Алкаш

Алкаш

Я иногда не против хорошо выпить. Не в смысле много, а так, чтоб было приятно. Пропустить хорошую стопочку водочки, да со скользкими мариноваными грибочками.

А потом, быстренько, следующую… Занюхать ржаной горбушечкой и насыпать следом, прям в распахнутую пасть, горсть хрустящей квашеной капусточки с клюковкой. И проделать все это в обществе милых сердцу людей, не выносящих тебе мозг почем зря.
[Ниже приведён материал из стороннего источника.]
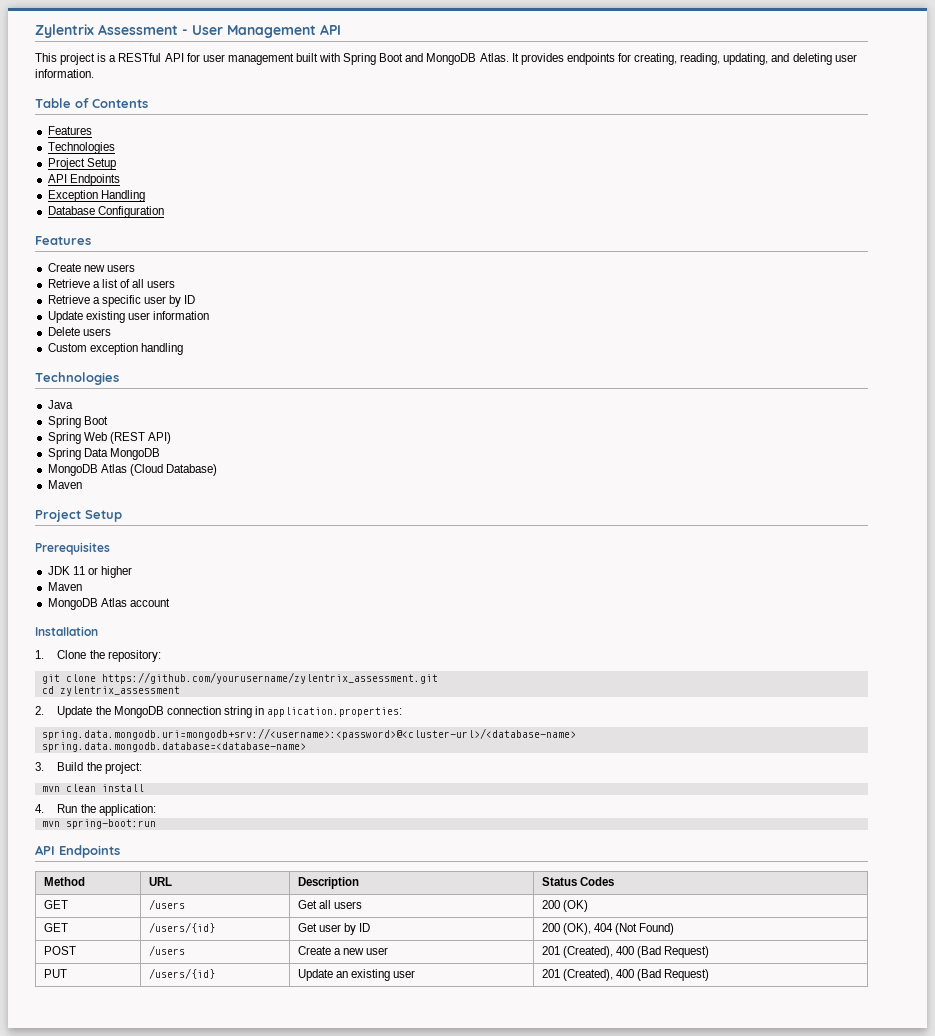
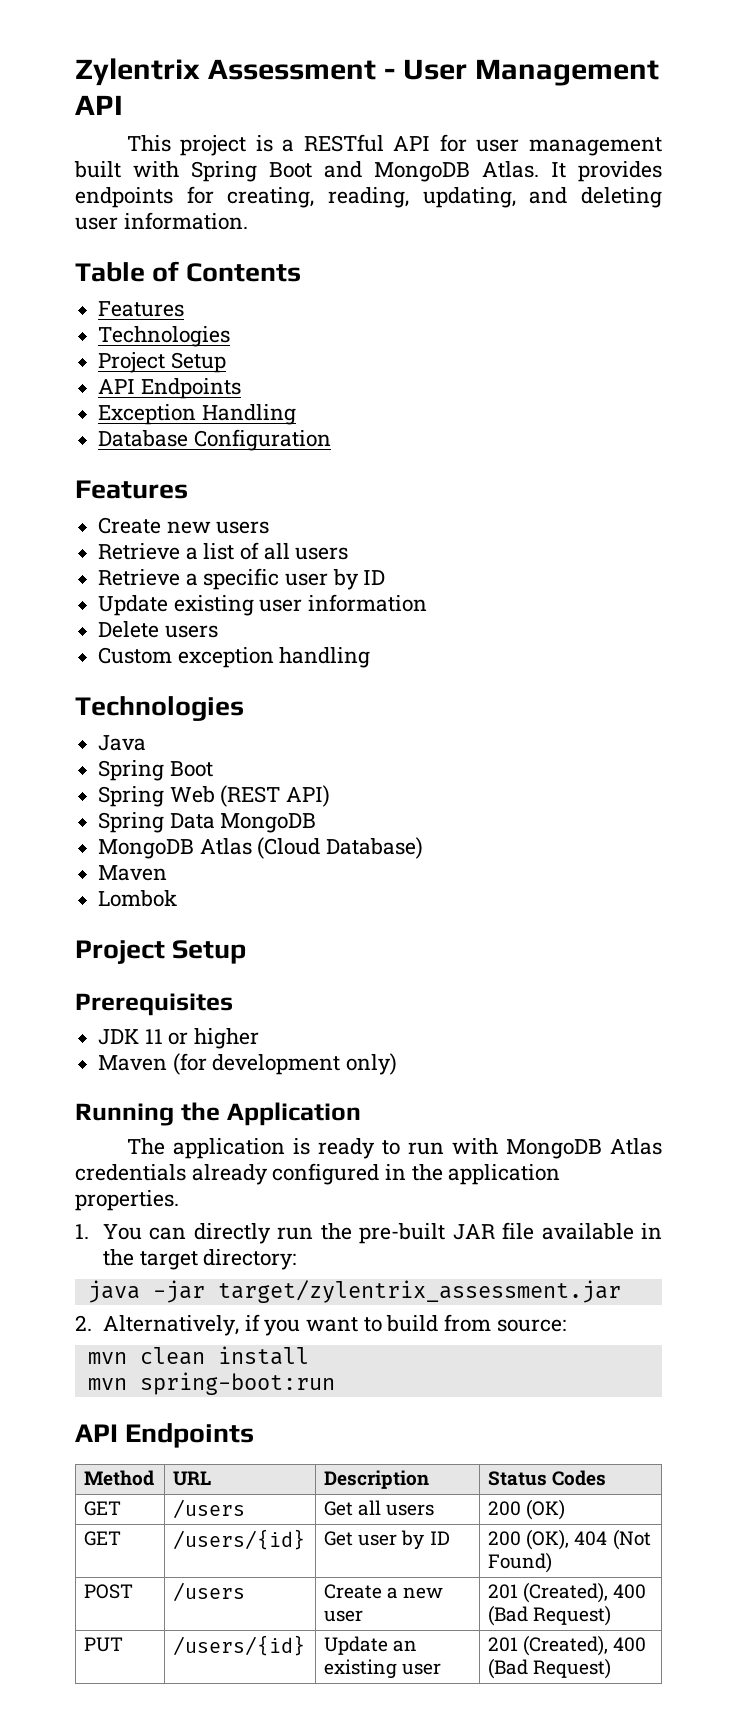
+ Lombok
  JDK 11 or higher
- Maven
- MongoDB Atlas account
- Installation
- 1. Clone the repository:
- git clone https://github.com/yourusername/zylentrix_assessment.git
- cd zylentrix_assessment
- 2. Update the MongoDB connection string in application.properties:
- spring.data.mongodb.uri=mongodb+srv://<username>:<password>@<cluster-url>/<database-name>
- spring.data.mongodb.database=<database-name>
- 3. Build the project:
+ Maven (for development only)
+ Running the Application
+ The application is ready to run with MongoDB Atlas credentials already configured in the application properties.
+ 1. You can directly run the pre-built JAR file available in the target directory:
+ java -jar target/zylentrix_assessment.jar
+ 2. Alternatively, if you want to build from source:
- 4. Run the application:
Наверное все это не совсем нормально. В смысле, согласно общепринятых стереотипов, я всего этого любить не должен, а наоборот, играть на скрипке, щелкать какие-нибудь шахматные задачки и культивировать язву желудка. Но на то они стереотипы, чтобы их нарушать. И ваш покорный слуга – наглядный, пускай даже и не лучший, тому пример.
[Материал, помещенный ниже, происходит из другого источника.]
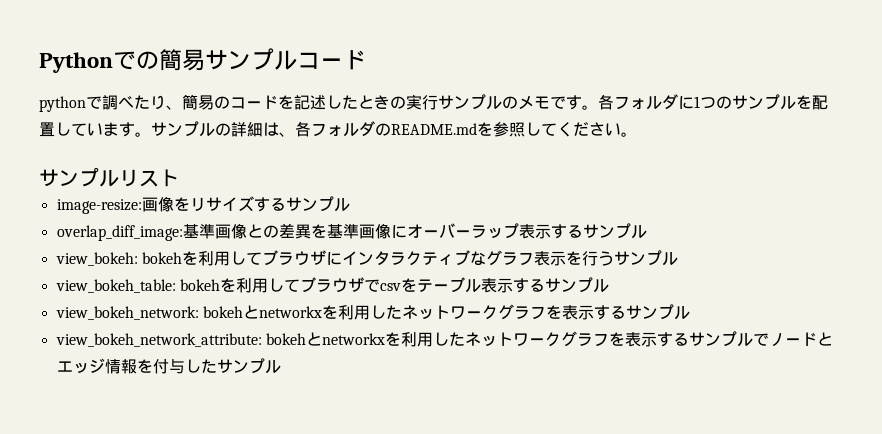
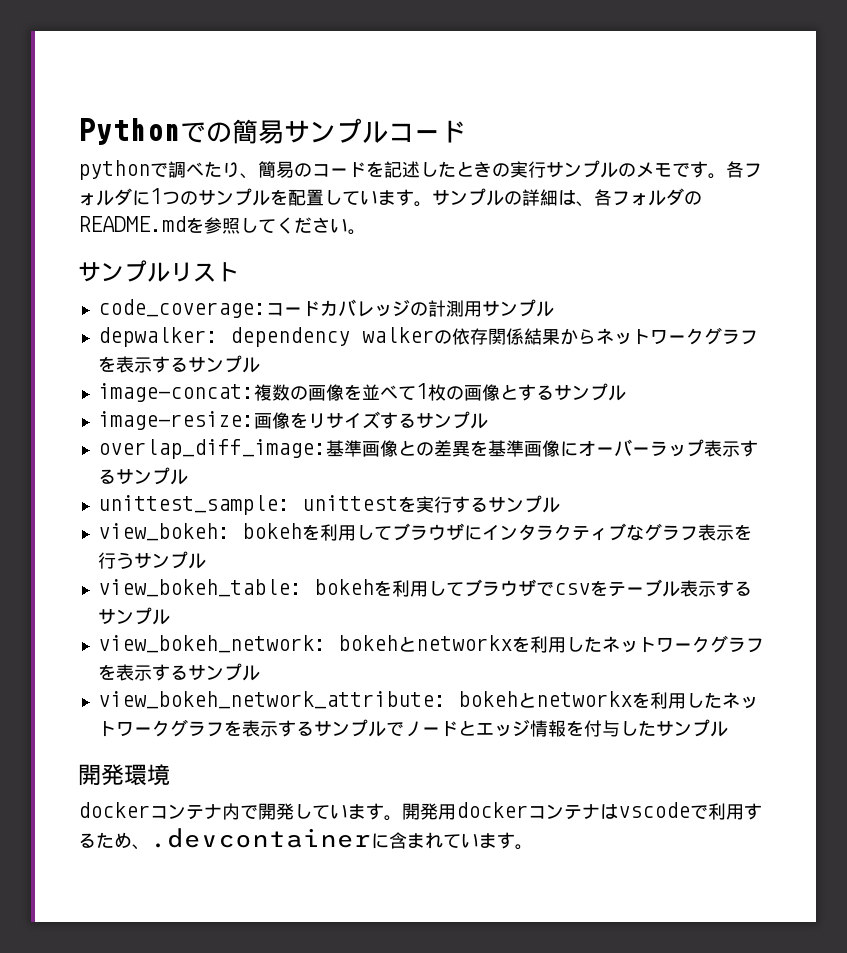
+ code_coverage:コードカバレッジの計測用サンプル
+ depwalker: dependency walkerの依存関係結果からネットワークグラフを表示するサンプル
+ image-concat:複数の画像を並べて1枚の画像とするサンプル
+ unittest_sample: unittestを実行するサンプル
+ 開発環境
+ dockerコンテナ内で開発しています。開発用dockerコンテナはvscodeで利用するため、.devcontainerに含まれています。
Проявились мои «неправильные» склонности довольно рано, хотя в целом рос я вполне правильным ребенком. Дисциплинированным и почти идеальным. Стекол не бил, маленьких не колотил, а старшим не хамил. Кошкам консервные банки к хвостам не привязывал, а собак не забрасывал камнями. Я вообще любил животных.

Был при том, еще и весьма самостоятельным человеком. Время тогда было спокойное. Никаких маньяков-педофилов никто еще даже по телевизору не видел. После школы можно было запросто идти домой, открыть ключом на веревочке дверь, и занимать самого себя аж до прихода родителей.
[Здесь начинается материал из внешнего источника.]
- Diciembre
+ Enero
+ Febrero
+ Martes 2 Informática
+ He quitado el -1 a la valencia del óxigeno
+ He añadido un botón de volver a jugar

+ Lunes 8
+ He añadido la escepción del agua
Сам ел нечто, оставленное мамой. Если такого не имелось, то находил себе какой-нибудь еды в холодильнике или кладовке.

Мастерил всякую всячину, очень много читал, просто болтался по улице с друзьями и без.

Короче, цены мне не было, что напрочь отказывались понимать родители и выделять мне, ну хотя бы чуточку, в качестве аванса.

Даже моя любовь к животному миру ограничивалась порогом родного дома, точнее квартиры, дальше которого мама эту самую фауну все равно бы не пустила. Не знаю как она еще уживалась с моими хомячками и рыбками…

Конечно я, их – родителей не виню – им просто не с чем или не с кем было сравнивать. Им бы в аренду на пару дней одного из моих оболтусов – одноклассников. Такого, которого самого дома не оставишь – спалит. Из-за которого вызывают к директору по два раза за иную неделю, не говоря уже о стыде и позоре на родительских собраниях. Вот тогда бы и творческий беспорядок в моей комнате и на столе уже не казался бы таким несносным, и мои идеи такими навязчивыми. Что сказать – распустил я их совсем.

Учителя меня, как бы, любили. Проблем я больших не делал и учился хорошо. Ну, болтал иногда на уроках, но какие все это пустяки. Педагоги, как раз, все понимали – им-то было с чем и кем сравнивать.

На классных руководителей нашему «В» классу не везло. С четвертого по восьмой у нас их сменилось аж четыре.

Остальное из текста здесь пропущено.